The sort of nonsmoked, rapid-onset delivery system the IOM called for exists today. Vaporizers take advantage of the fact that cannabinoids vaporize at a temperature below the temperature at which the plant material starts to burn. By heating marijuana to the proper temperature, a vaporizer allows inhalation of the cannabinoids, providing the rapid onset of action and easy dose titration that patients prefer without the hazardous combustion products contained in smoke.
A study of one such product, the Volcano, published in the June 2006 Journal of Pharmaceutical Sciences, concludes with language startlingly parallel to the IOM’s "What is currently needed for optimal use of medicinal cannabinoids is a feasible, nonsmoked, rapid-onset delivery system. With the Volcano, a safe and effective cannabinoid delivery system appears to be available to patients".
Multiple independent analyses (many more than can be listed here) have found that marijuana has medicinal value, and the biggest objection to its use, the pulmonary risks of smoking, has been eliminated by technology. What about the FDA’s other objection, that state medical marijuana laws somehow undercut the drug-approval process?
It is, in a word, nonsense. The FDA tries to bolster its case by characterizing these laws as "making smoked marijuana available for a variety of medical conditions", but they do no such thing. State medical marijuana laws do not authorize marketing, distribution, or sales of marijuana. They simply exempt patients who meet certain conditions (usually a physician recommendation and/or diagnosis with a qualifying condition) from arrest and punishment under state laws that otherwise forbid marijuana possession or cultivation. Indeed, the lack of a legal means for patients to obtain medical marijuana has been a source of controversy in some states, such as Rhode Island.

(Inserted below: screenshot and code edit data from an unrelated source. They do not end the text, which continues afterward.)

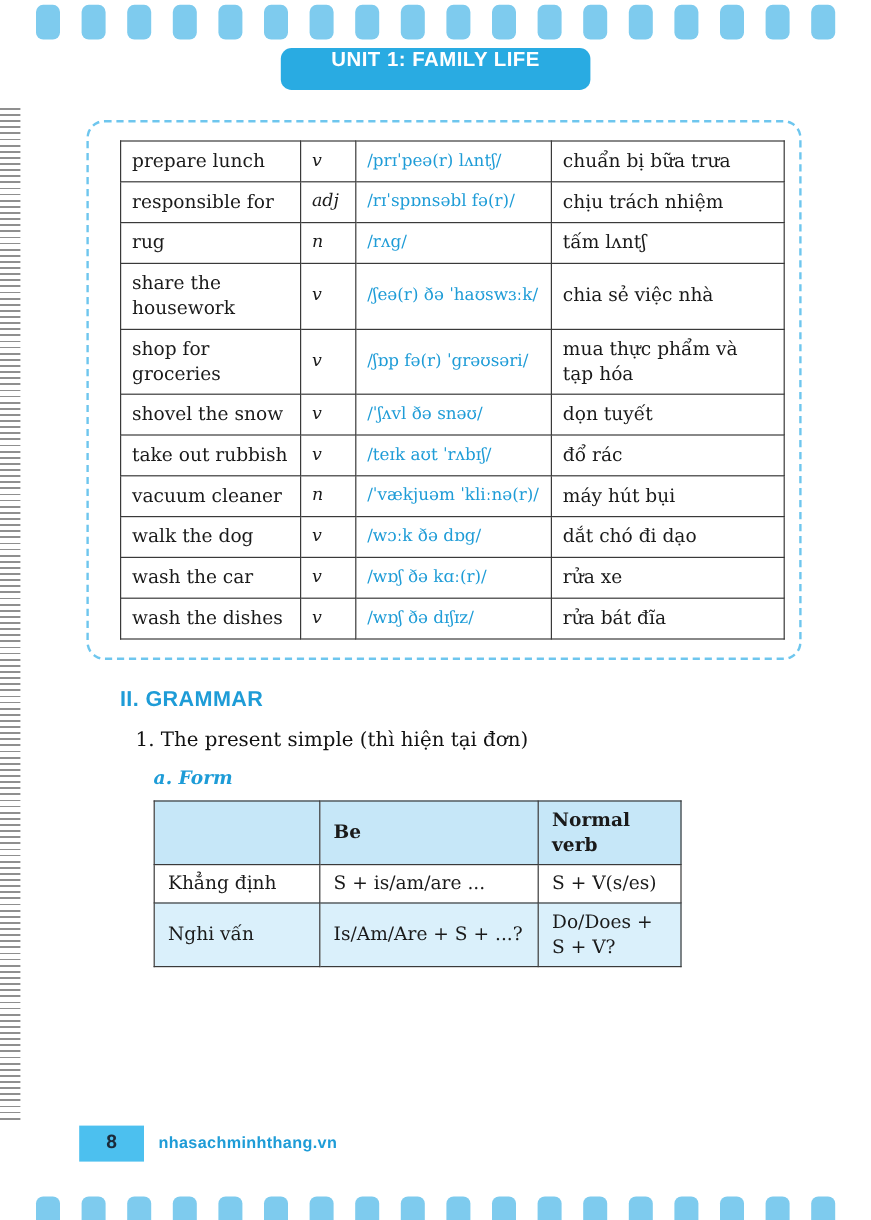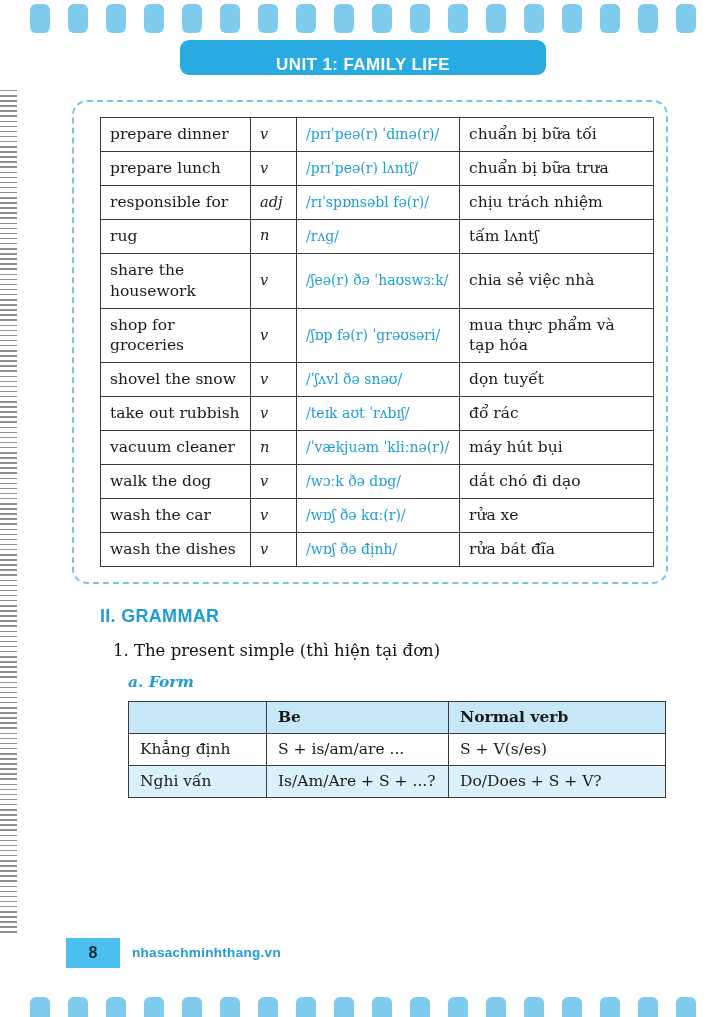--- a/index.html
+++ b/index.html
@@ -30,10 +30,10 @@
   }
   
   .banner{
-    width:366px;height:35px;
+    width:258px;height:35px;
     margin:40px auto 0 auto;
     background:#29abe2;border-radius:9px;
-    display:flex;align-items:flex-end;justify-content:center;
+    display:flex;align-items:flex-start;justify-content:center;
   }
   .banner span{
     color:#ffffff;font-family:"Liberation Sans", sans-serif;

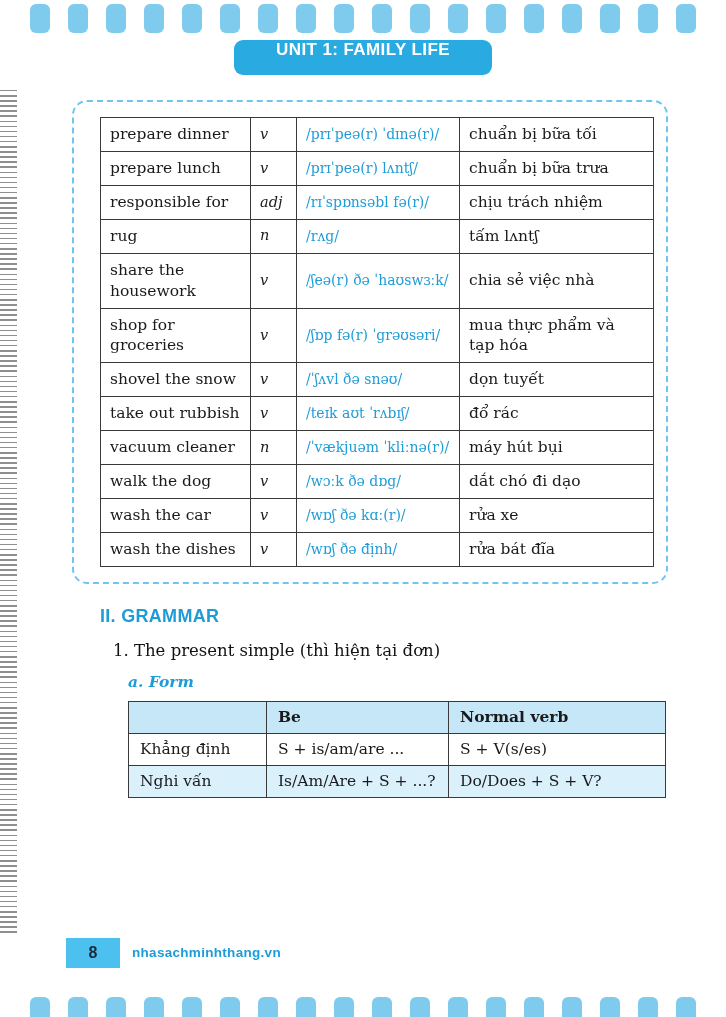--- a/index.html
+++ b/index.html
@@ -136,12 +136,6 @@
         </colgroup>
       <tbody>
 
-          <tr>
-            <td class="term">prepare dinner</td>
-            <td class="pos">v</td>
-            <td class="ipa">/prɪˈpeə(r) ˈdɪnə(r)/</td>
-            <td class="meaning">chuẩn bị bữa tối</td>
-          </tr>
 
           <tr>
             <td class="term">prepare lunch</td>

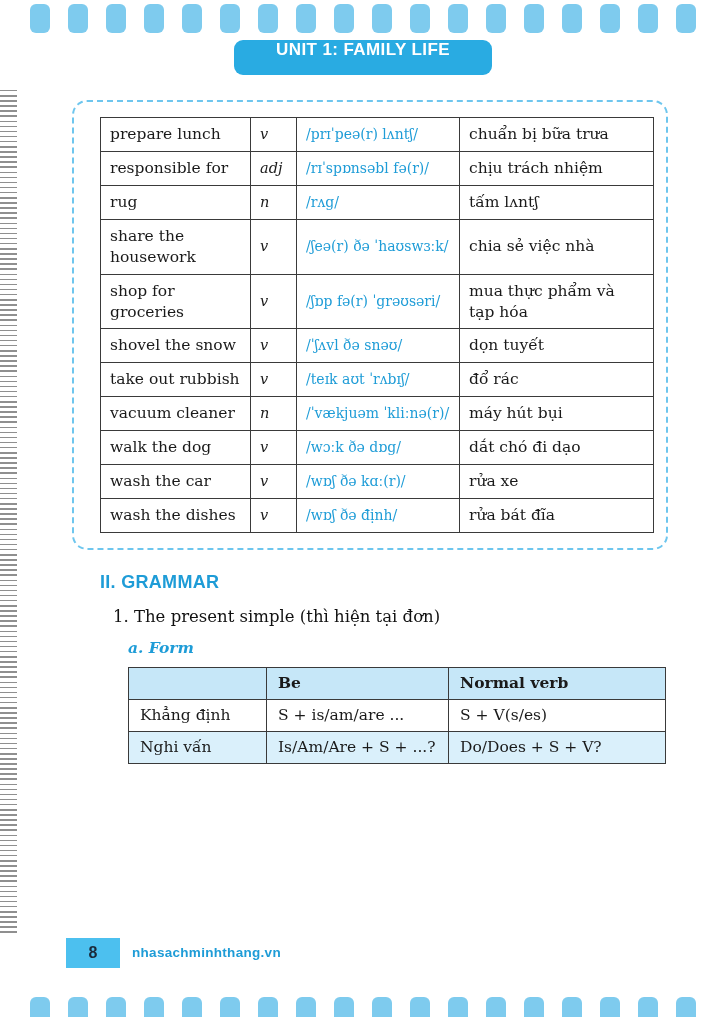--- a/index.html
+++ b/index.html
@@ -211,7 +211,7 @@
           <tr>
             <td class="term">wash the dishes</td>
             <td class="pos">v</td>
-            <td class="ipa">/wɒʃ ðə định/</td>
+            <td class="ipa">/wɒʃ ðə dɪʃɪz/</td>
             <td class="meaning">rửa bát đĩa</td>
           </tr>
 

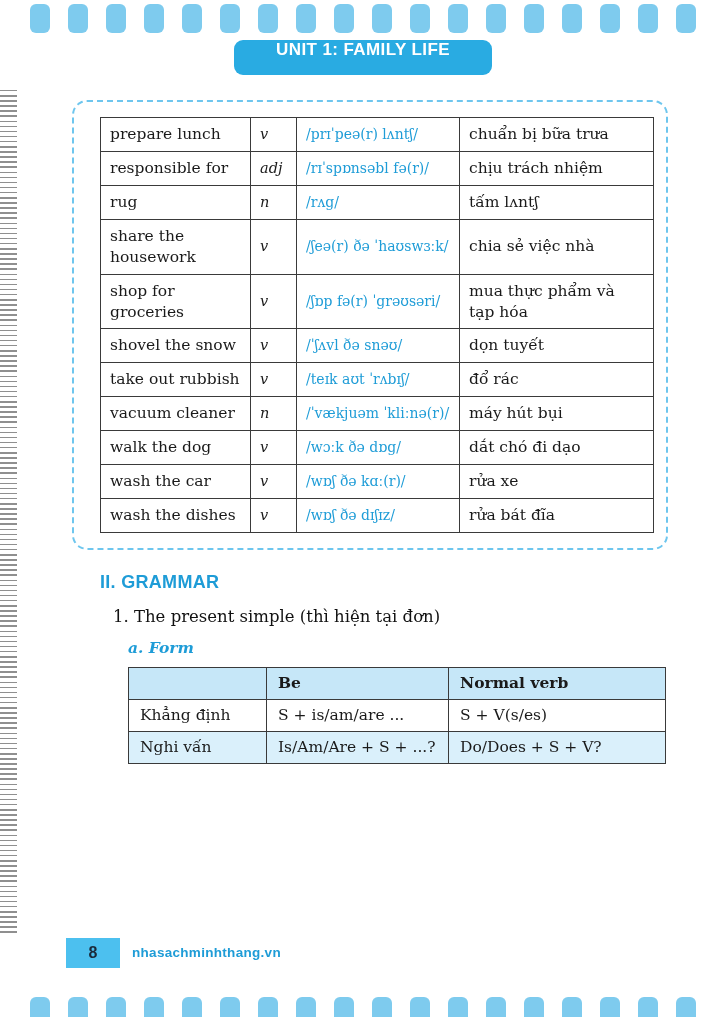--- a/index.html
+++ b/index.html
@@ -72,7 +72,7 @@
     font-style:italic;font-weight:bold;
     font-size:15.5px;color:#1e9cd7;
   }
-  .form-table{margin:10px 0 0 56px;width:538px;padding-left:32px;}
+  .form-table{margin:10px 0 0 56px;width:440px;padding-left:32px;}
   .form-table th,.form-table td{
     border:1px solid #3a3a3a;
     padding:5px 11px;font-size:15.5px;line-height:1.35;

Does the FDA not understand the difference between licensing a drug for marketing and simply choosing not to arrest individuals who possess it under certain conditions? Does the agency believe that arrest and jail is an appropriate way to deal with a patient’s choice to self-treat with an herbal product not approved as a medicine by the FDA? Do they now want to start jailing the millions of Americans who use ginseng, St. John’s wort, and other herbal products?
Of course not. The FDA has jettisoned science, objectivity, and logic to help politicians prop up a morally and scientifically bankrupt policy. And that should make every American very, very nervous.